Begitu juga dengan buruknya pelaksanaan RSUD Kumpulan Pane dengan terjadinya penolakan pasien, buruknya pelayanan Perusahaan Daerah PDAM dengan terjadinya keluhan masyarakat baik secara langsung kepada DPRD, Pemerintah maupun di media sosial, buruknya pelayanan parkir, semua menjadi indikasi dari ketidak mampuan Sekda dalam Pemantauan dan evaluasi pelaksanaan kebijakan daerah, Pelayanan administratif dan pembinaan ASN.
Ketidak mampuan Sekda dalam bekerja tersebut juga di tambah dengan beberapa isu-isu yang menerpa beliau seperti adanya indikasi Tindak Pidana Korupsi yang telah dilaporkan secara resmi kepada Polres Tebing Tinggi. Serta indikasi skandal BUD (Beasiswa Utusan Daerah) yang melibatkan 3 (Tiga) Anak Pejabat Kota Tebing Tinggi yang diantaranya adalah anak dari Sekda sendiri yang mengakibatkan adanya indikasi kecurangan dalam BUD tersebut, serta isu pribadi Sekda yang menambah ketidak percayaan kami dari sebahagian masyarakat Kota Tebing Tinggi.
Dalam komunikasi Sekda Kota Tebing Tinggi juga dinilai tidak dapat menjaga stabilitas pemerintahan Kota Tebing Tinggi dengan DPRD Kota Tebing Tinggi, hal ini tercermin dari sikap beliau dalam menyikapi rekomendasi DPRD Kota Tebing Tinggi, diantaranya rekomendasi pencopotan Direktur RSKP, rekomendasi Pencopotan Kepala Dinas Perdagangan, yang tidak dapat disikapi secara bijak oleh Sekda dalam upaya menjaga hubungan yang baik dengan DPRD Kota Tebing Tinggi. Hal ini juga diperkuat dengan ketidak hadiran Sekda memenuhi RDP oleh DPRD Kota Tebing Tinggi secara 2 (dua) kali berturut-turut, menambah kekisurahan diantara Pemerintah Kota dan DPRD Kota Tebing Tinggi, hal ini tentu menjadi kerugian secara tidak langsung kepada masyarakat.

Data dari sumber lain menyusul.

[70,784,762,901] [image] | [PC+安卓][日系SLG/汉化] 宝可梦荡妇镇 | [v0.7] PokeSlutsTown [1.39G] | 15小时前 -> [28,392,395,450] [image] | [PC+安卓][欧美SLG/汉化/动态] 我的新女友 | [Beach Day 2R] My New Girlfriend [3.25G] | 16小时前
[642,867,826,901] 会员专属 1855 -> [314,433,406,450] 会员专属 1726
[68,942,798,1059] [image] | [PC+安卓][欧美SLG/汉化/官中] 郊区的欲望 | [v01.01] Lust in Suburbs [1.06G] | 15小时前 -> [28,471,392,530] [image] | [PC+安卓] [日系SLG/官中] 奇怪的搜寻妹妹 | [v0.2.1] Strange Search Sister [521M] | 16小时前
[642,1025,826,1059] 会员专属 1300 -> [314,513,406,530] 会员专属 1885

Kemudian DPRD Kota Tebing Tinggi pada keputusan DPRD Nomor 02 Tahun 2026 tentang Rekomendasi DPRD Kota Tebing Tinggi pada LKPJ Walikota Tebing Tinggi Tahun Anggaran 2025 DPRD Kota Tebing Tinggi merekomendasikan untuk melakukan penggantian kepada Sekda Kota Tebing Tinggi, maka dengan itu hal senada juga kami sampaikan kepada Walikota Tebing Tinggi dengan harapan Walikota dapat segera mencopot Bapak Erwin Suheri Damanik dari jabatannya sebagai Sekda Kota Tebing Tinggi. Aksi ini kami laksanakan sebagai bentuk dukungan nyata kami kepada DPRD Kota Tebing Tinggi dan Walikota Tebing Tinggi, dengan harapan pemerintahan Walikota dapat berjalan dengan baik dengan memilih Sekda yang lebih Profesional dalam mengemban amanah dan membantu Walikota dalam membangun Kota Tebing Tinggi kearah yang lebih baik. Hasil pantauan wartawan Borneoindonesianews.com bahwasanya sudah beberapa kali unjuk rasa yang dilaksanakan di Kota Tebing Tinggi dalam hal tentang Kinerja Sekda dan SKPD yang lain tetapi tidak ada realisasinya.